When people focus exclusively on numbers, such as total population or fertility rate, without considering factors like affluence and consumption patterns, they’re not looking at the bigger picture of how humans affect the environment and biodiversity — and vice versa. This can easily and unjustly shift the blame to those least responsible who have a relatively small environmental impact. It also ignores the fact that humans are more than numbers, opening the door for oppressive, coercive policies and eugenics rhetoric.
Examples of what to avoid:
- Centering the conversation around the “right” or “optimal” numbers, like what is the “correct” number of children to have, desirable fertility rate, or the ideal amount of people for the global population without recognizing the complexities of how consumption, wealth and inequality contribute to human impact.
- Highlighting exclusively the individual decision to have children as the primary cause of environmental pressures while failing to acknowledge the systems of pronatalism, culture, religion, inequitable access to healthcare, structural violence and profit-driven corporate destruction that prioritize growth above all else.
- Assuming high-fertility countries or areas of “high-need” (urban, religious, minoritized groups) domestically are exclusively to blame for population pressure without considering economic disparities and lack of access to healthcare, along with the disproportionate per capita impact of wealthier communities.
- Not acknowledging and learning from the historical and current injustices in the population movement. These are not just actions of the past and continue to occur closer to home, and more recently, than many people realize.
- Advocating for policies dictating the number of children people can have.
- Focusing exclusively on limiting immigration to stabilize population growth.

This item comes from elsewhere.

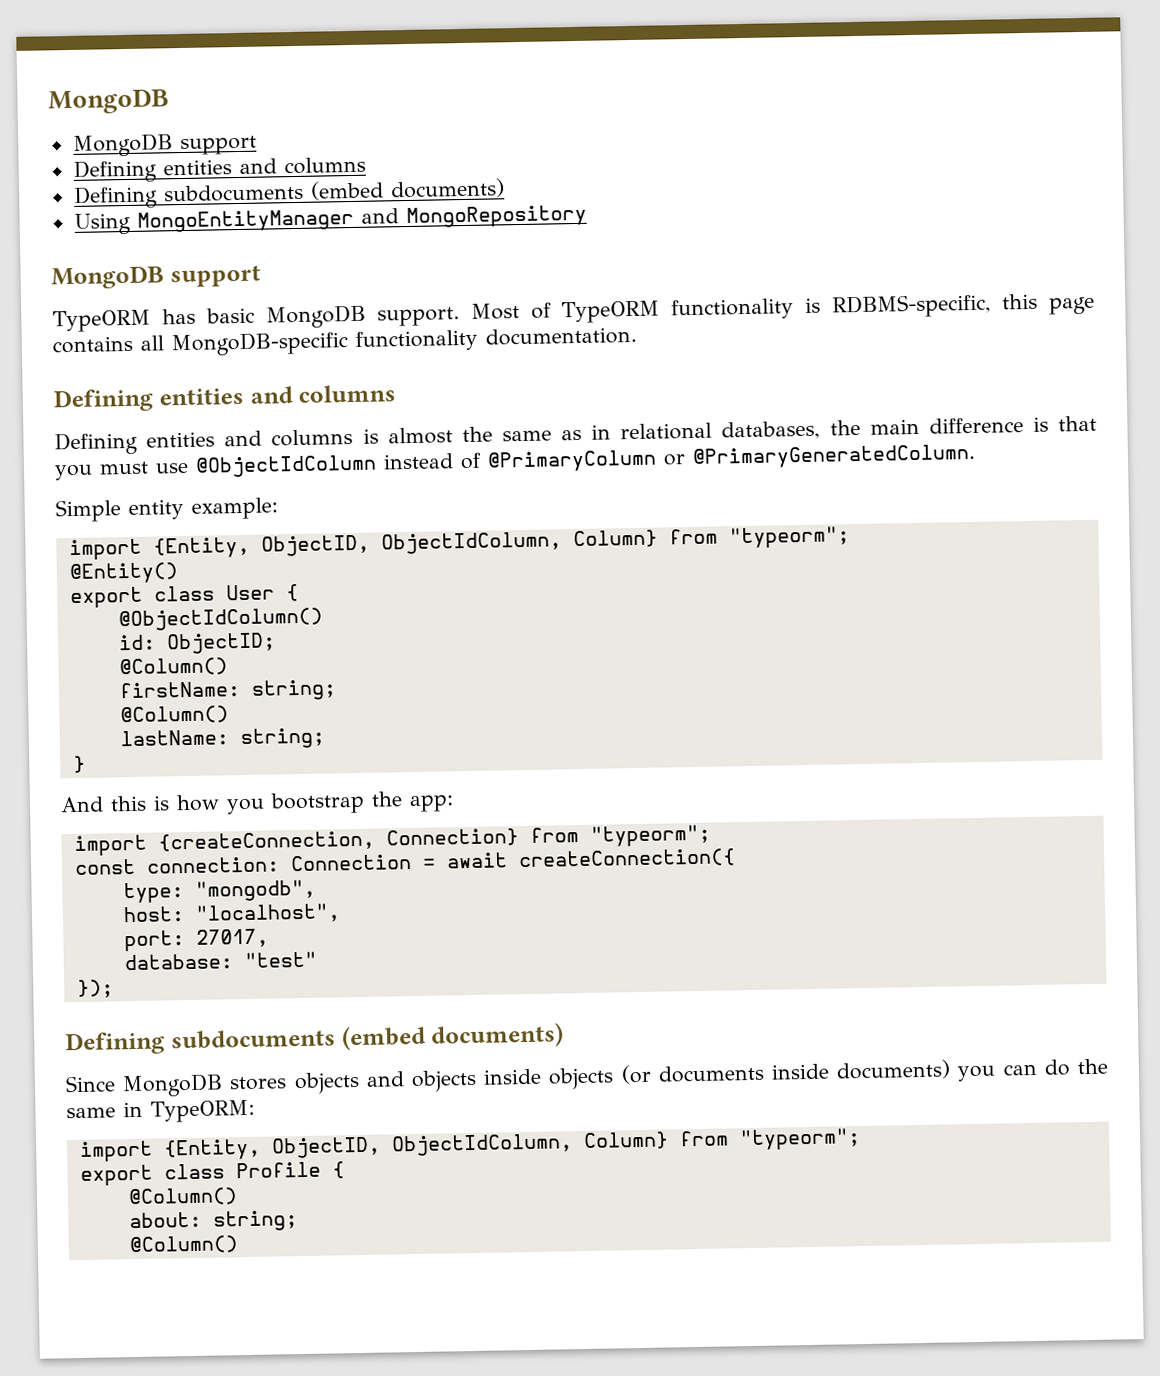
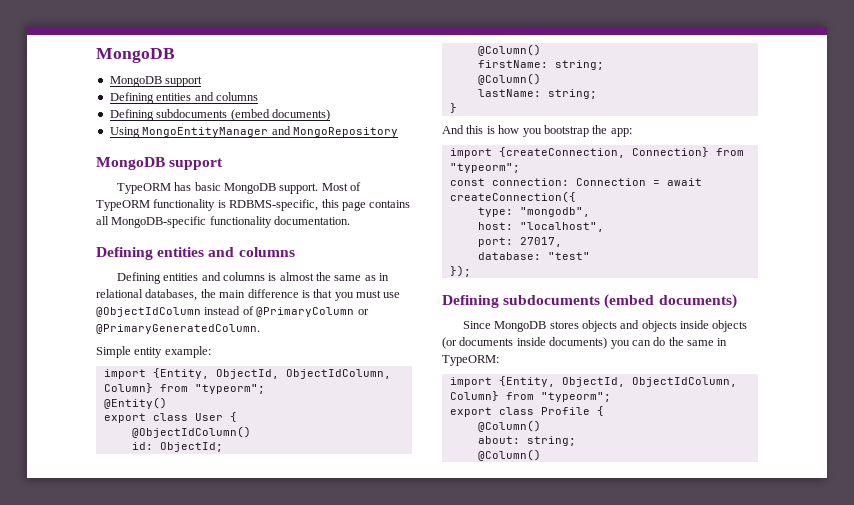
[260,534,370,557] ObjectID, -> [215,369,279,379] ObjectId,
[165,632,276,655] ObjectID; -> [159,442,223,452] ObjectId;
[270,1136,381,1159] ObjectID, -> [561,377,625,387] ObjectId,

Injustices aren’t ancient history:
When asked for an example of population control, many people cite China’s One-Child Policy from the late 1970s. While that policy did cause human rights atrocities like sex-selective infanticide, there are more recent examples of eugenics and violations of reproductive rights that happened closer to home, as well. These actions may not have been motivated by population control, but they share the same roots of abuse and oppression.
- Between 1970-1976 as many as 25-50% of Indigenous women in the United States were subjected to forced sterilizations.
- Between 2006-2010 nearly 150 women in California prisons had tubal ligations performed on them without their consent.
- In 2020 at least 17 women at one ICE detention center in Georgia experienced forced sterilizations.
It’s important to note that birth control, abortion and sterilization services targeting Black, Brown and Indigenous communities without input from the community — including but not limited to incentivized or involuntary services — is not the same as increasing access to reproductive healthcare in order to increase options for reproductive freedom for those requesting it and in the most need.
What to do instead:
- When discussing countries with high fertility rates, acknowledge that individuals in those countries typically have a smaller environmental impact than Americans and oftentimes the population pressure they experience is worsened by climate change and habitat loss caused by global consumption.
- Understand that an individual does not always have the option to choose what they consume depending on what is available to them in their society, culture and personal circumstances.
- Address the specific barriers communities may have to these solutions through a process that includes prioritizing those with lived experiences.
- Stress that reproductive freedom is a human right.
- Acknowledge the history and current injustices carried out in the name of “population control” in order to move forward with equitable, empowering solutions that reject any efforts to “control” people.
- Recognize that immigration and the pursuit of safety and better circumstances are not the root cause of population pressure, nor are immigration restrictions the way to address the issue.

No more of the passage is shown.